Unveiling the Core of Instacart’s Griffin 2.0: A Deep Dive Into the Model Serving Platform

Published in

tech-at-instacart

12 min readFeb 5, 2024

Authors: Zihan Li, Joseph Haraldson, Adway Dhillon, Keith Lazuka, Vaibhav Agarwal, James Matthews, Sahil Khanna, Rajpal Paryani

Background

Model serving is a critical step in the machine learning life cycle in which a trained model is deployed to a production environment as a web service to process input data, perform inference, and provide real-time predictions for various applications. Effective model serving infrastructure requires the model to be readily available, function efficiently under different load conditions, and maintain acceptable latency and throughput levels to support the corresponding application. Key aspects of model serving include:

Model Deployment: Packaging and deploying the trained model to a serving infrastructure.
Model Experimentation: Managing different versions of a model to allow for A/B testing and rollback.
Monitoring: Ensuring model serving is conducted within acceptable latency and accuracy.
Scaling & Load Balancing: Dynamically adjusting resources to handle varying numbers of inference requests.

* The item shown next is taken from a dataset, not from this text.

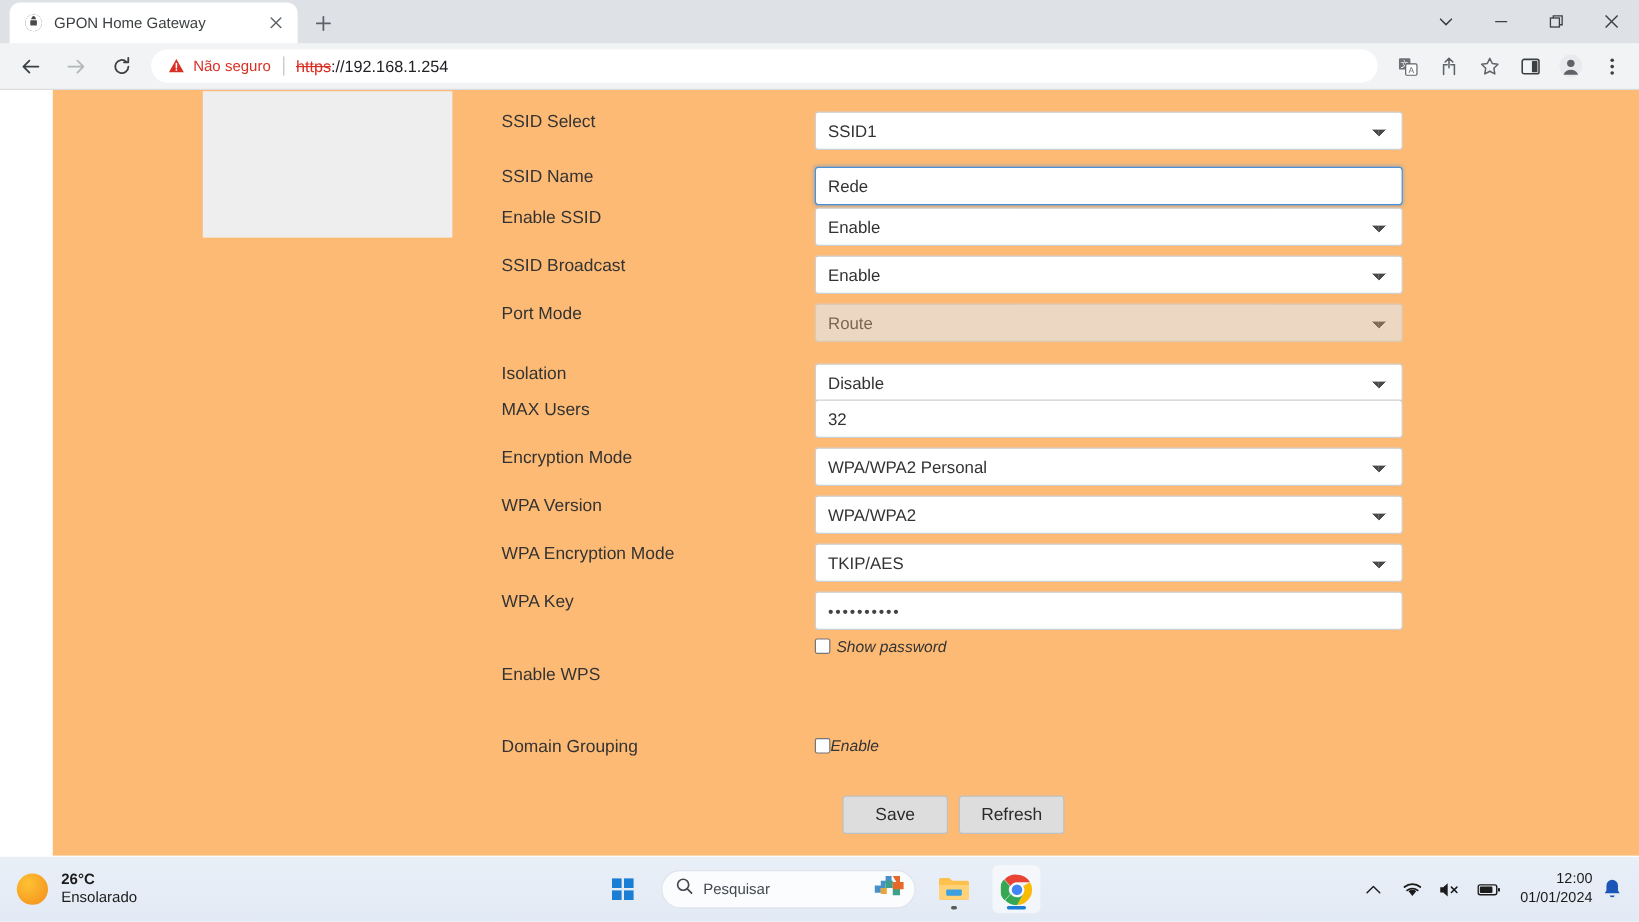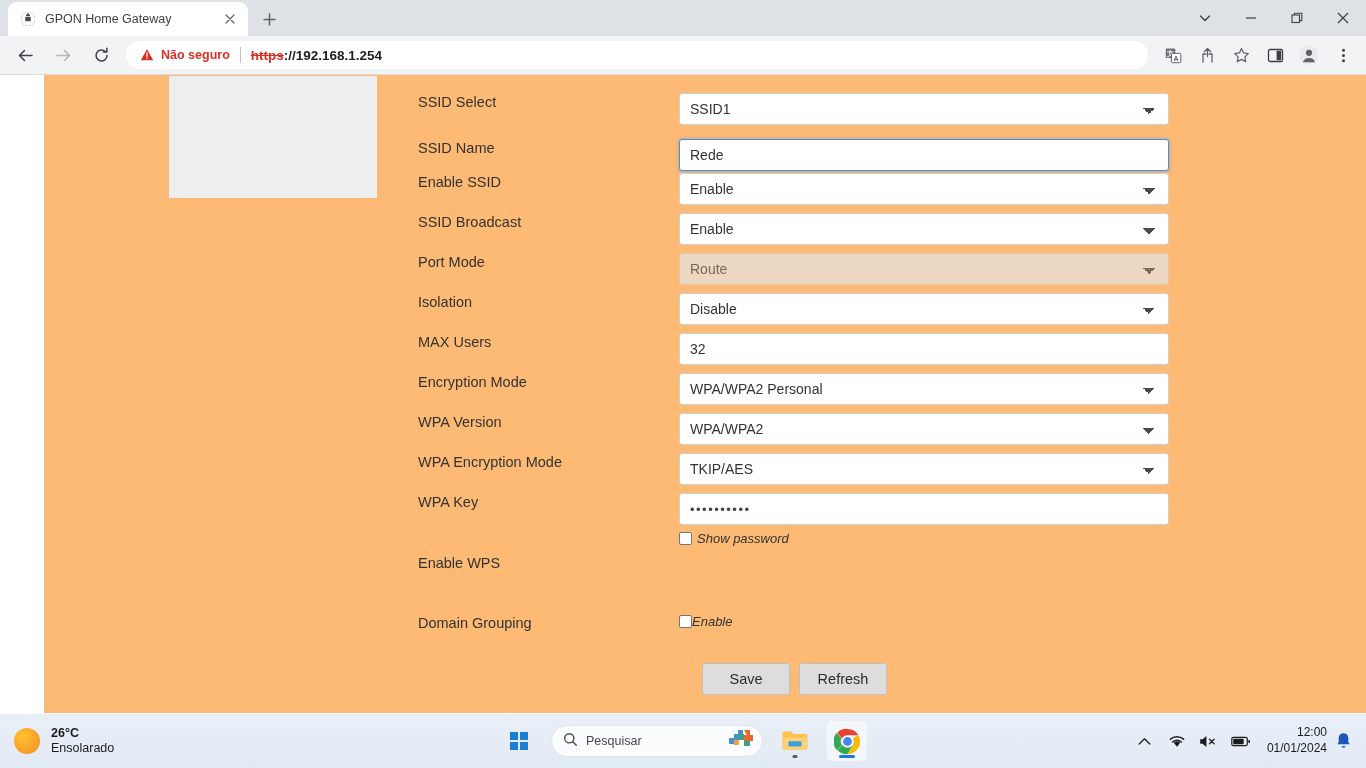"Não seguro" .toolbar { font-weight: bold -> none }
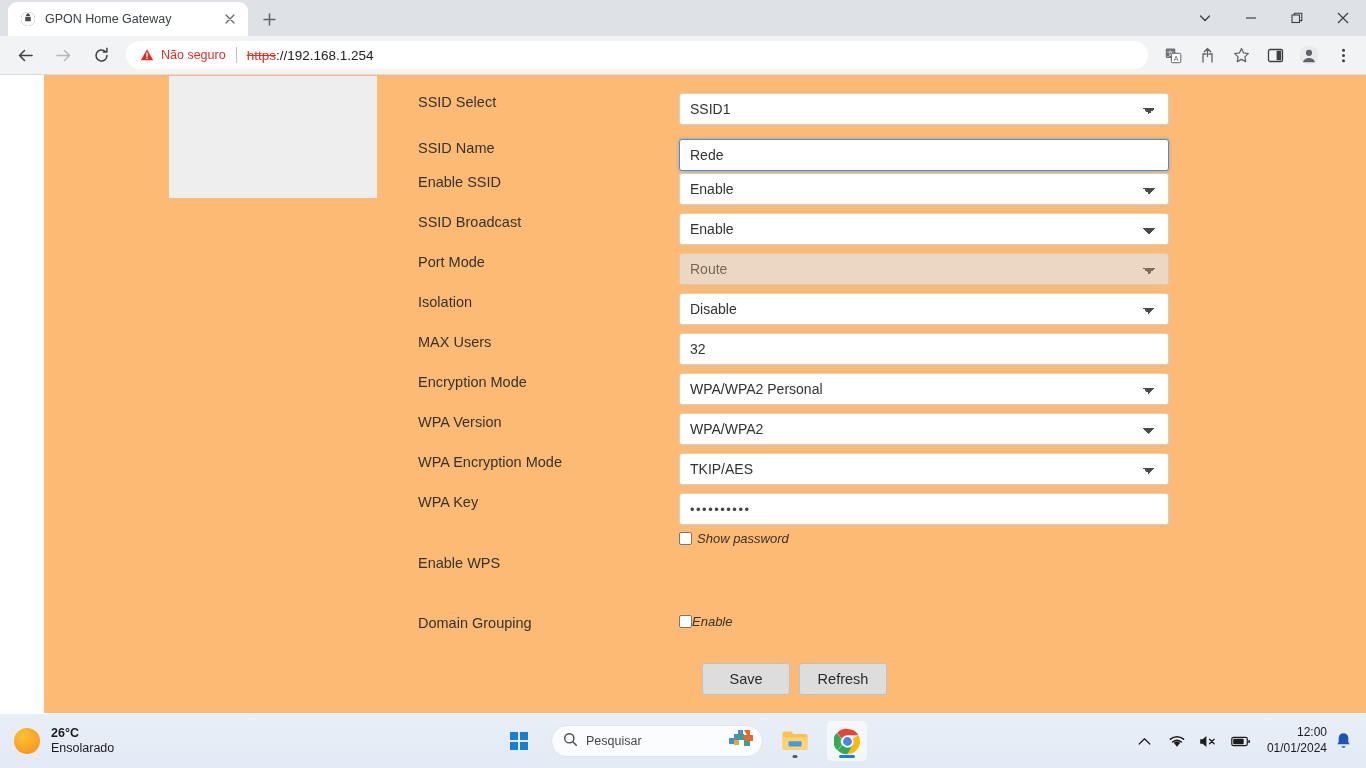"Isolation" div.row { top: 218px -> 228px }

In June 2022, we introduced the Griffin 1.0 (an extensible platform that supports diverse data management systems, integrates with multiple machine learning tools and various machine learning workflows) and its approach to model serving. In November 2023, we published a tech blog about high-level design for Griffin 2.0. In this post, we will go deeper into how we evolved the model serving system from Griffin 1.0 to Griffin 2.0, to improve the above aspects while also improving ease of use.

Design Considerations

In Griffin 1.0, teams ran custom model serving services based on the Gunicorn framework, and we identified a few problems with it:

Each team implemented custom model serving services. This means common logic like feature loading, feature preprocessing, model experimentation, monitoring, and feature logging are re-implemented per service. This practice causes a few problems: (1) It is an inefficient use of developer time. If consolidated, the common logic can be reused for making predictions for all models. (2) Each team needs to manage its own codebase and service, which causes a lot of DevOps overhead. (3) There is no standard and straightforward way to deploy a new model or do model experimentation, which is not a good experience for machine learning engineers.
Due to the usage of Gunicorn framework and Python being an interpreted language, latency and resource usage are not satisfactory. Take the Ads team’s model for predicting click-through-rate for example, its P99 latency accounts for 15% of the whole ads serving latency. In addition, Gunicorn forks multiple worker processes to serve concurrent requests, where each process loads the same model. Its memory footprint is therefore linear to the number of worker processes.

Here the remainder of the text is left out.